You couldn’t escape the commercials. Pretty soon the tagline became a universal catchphrase in the way that these things happen. People could take it out of the box and apply it to all manner of situations. Why ya drinking so much Larry? Hides the Hurt. What were you doing on the couch with the babysitter, Harry? Just Hiding the Hurt, honey. The subterranean world of novelty T-shirt manufacture took note and soon ribald takes on the slogan appeared on 50-50 cotton-poly, filling the shelves of tourist traps and places surly teenagers might wander. On the late-night talk shows, there was at least one Hides the Hurt punch line per week. Everybody laughed as if it were the first time they had heard it.
But what was a name and an ad hook if it didn’t move the product? The product moved. The boxes didn’t say Sri Lankan, Latino, or Viking. The packages spoke for themselves. The people chose themselves and in that way perhaps he had named a mirror. In pharmacies you started to see
that motion
—folks placing their hands against the box to see if the shade in the little window matched their skin. They gauged and grabbed the box, or moved to the next and repeated the motion until satisfied. And Apex stuck. Once you went black you didn’t go back. Or cinnamon or alabaster for that matter. Stuck literally, too. They finally fixed the glue.
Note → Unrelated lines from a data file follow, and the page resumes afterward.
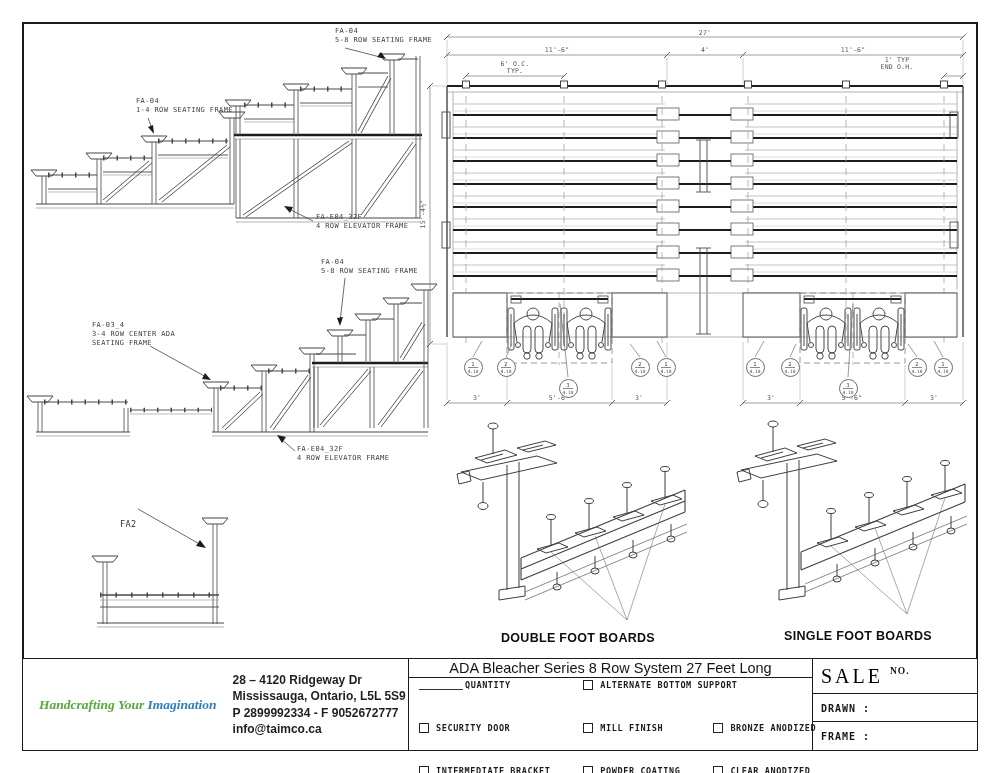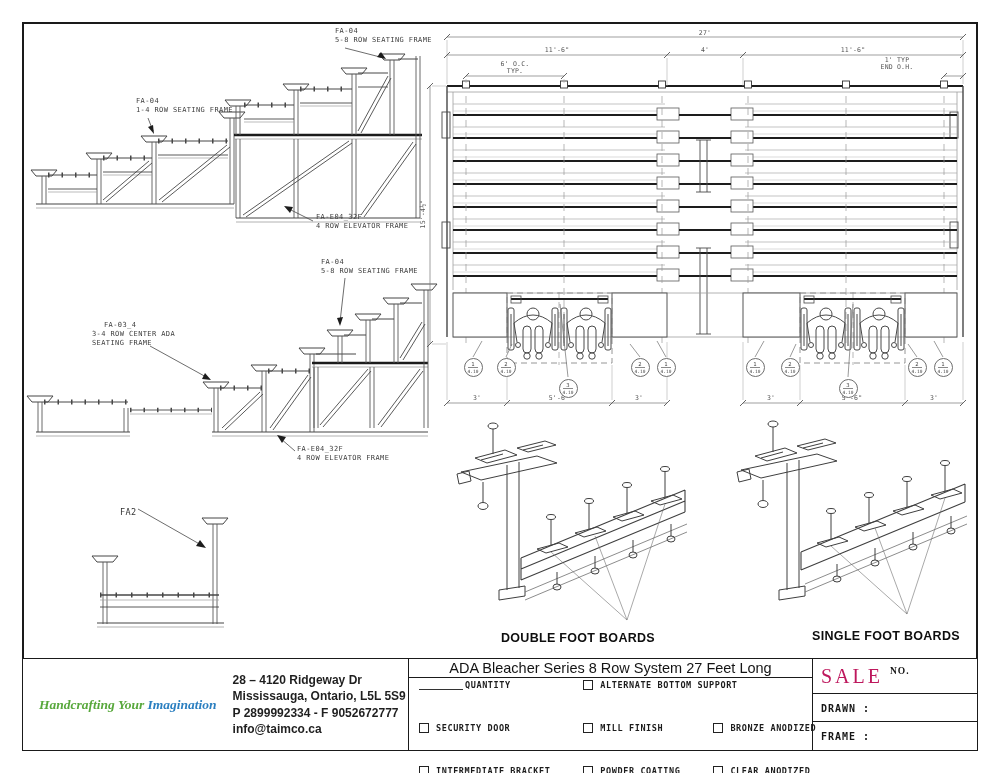"FA-03_4" div.lbl { left: 104px -> 92px }
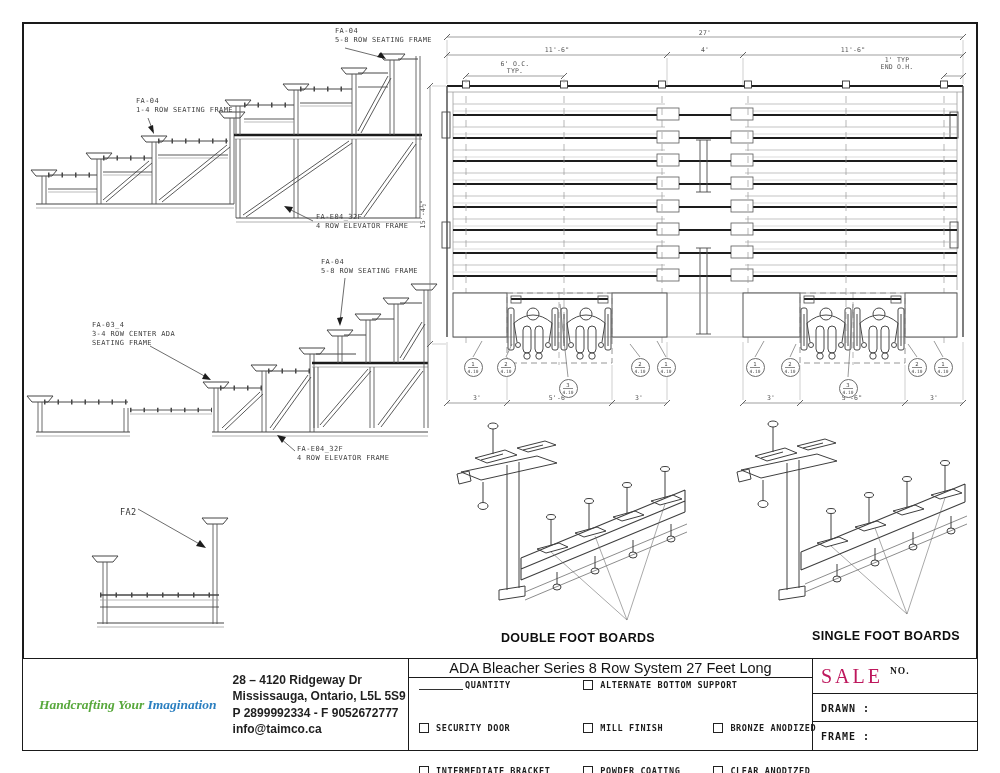"FA2" div.lbl { top: 508px -> 520px }
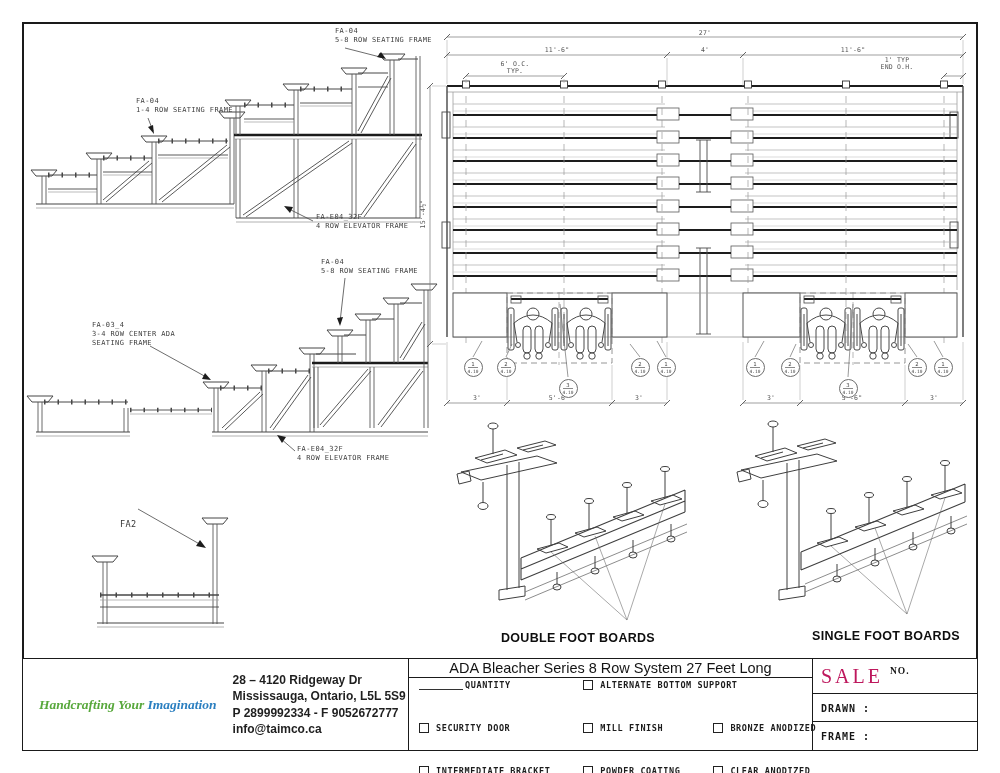"SINGLE FOOT BOARDS" div.fb-label { left: 886px -> 858px }
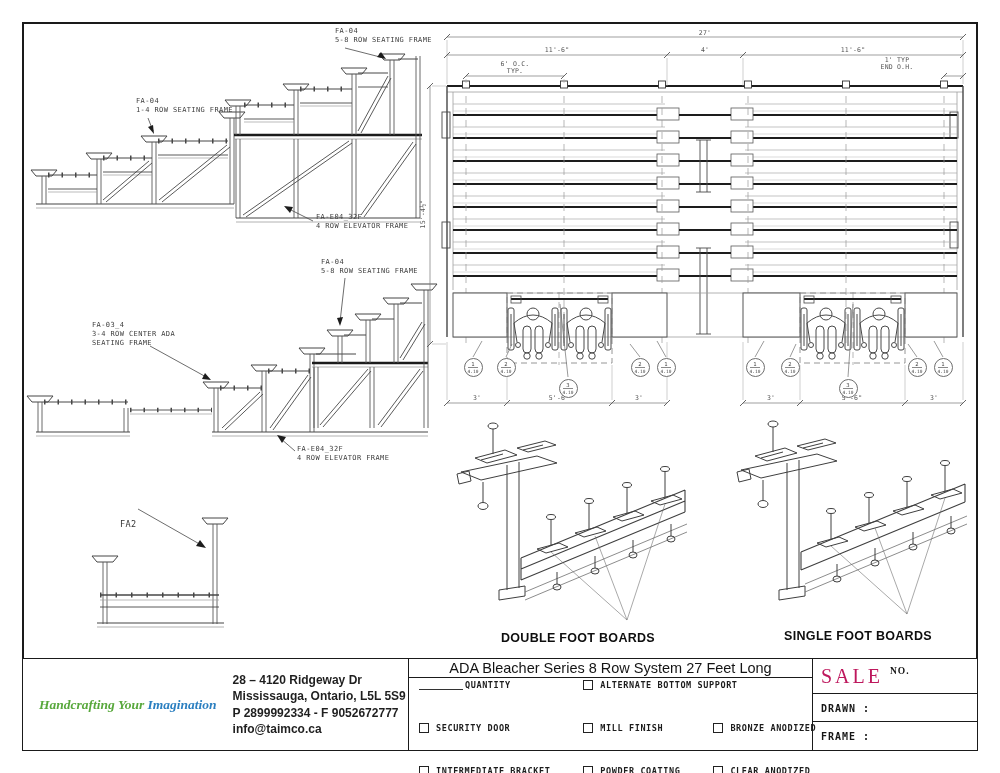"SALE" .sale-word { color: #be185d -> #000000 }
In the advertising, multicultural children skinned knees, revealing the blood beneath, the commonality of wound, they were all brothers now, and multicultural bandages were affixed to red boo-boos. United in polychromatic harmony, in injury, with our individual differences respected, eventually all healed beneath Apex. Apex Hides the Hurt.
“Isn’t it beautiful?” he would ask, as he wrapped up the story of Apex. He meant the bit about the multiculture, skinning knees on some melting pot playground. Hey man, it was this country at its best. They were all stones gathered in a pyramid. And on top—well he didn’t have to draw a map, did he?
He never did meet the guy who came up with the tagline, just like he never met the guy who came up with the idea. They were individual agents in a special enterprise and there were no Christmas parties for people like them. They didn’t get together but they still knew each other. They kept this place running.
. . . . . . . .
Riverboat Charlie’s had neglected so many branding opportunities that he wasn’t sure whether to blame a lack of imagination or to applaud that quality, so rare these days, of understatement. As he waited for the mayor, he rhapsodized over what might have been. Menus and signage employing the colorful argot of wharf rats and gamblers, a decor artificially wizened to simulate exposure to dark and churning water, a mascot-spokesman in the form of a cartoon character or elderly gentleman of stylized appearance. Under his attention, the humble establishment became a vacuum, and all the outside marketing world rushed in to fill every inch and corner, wherever a jubilant little branding molecule might find some elbow room. He was the outside world come inside to bully about.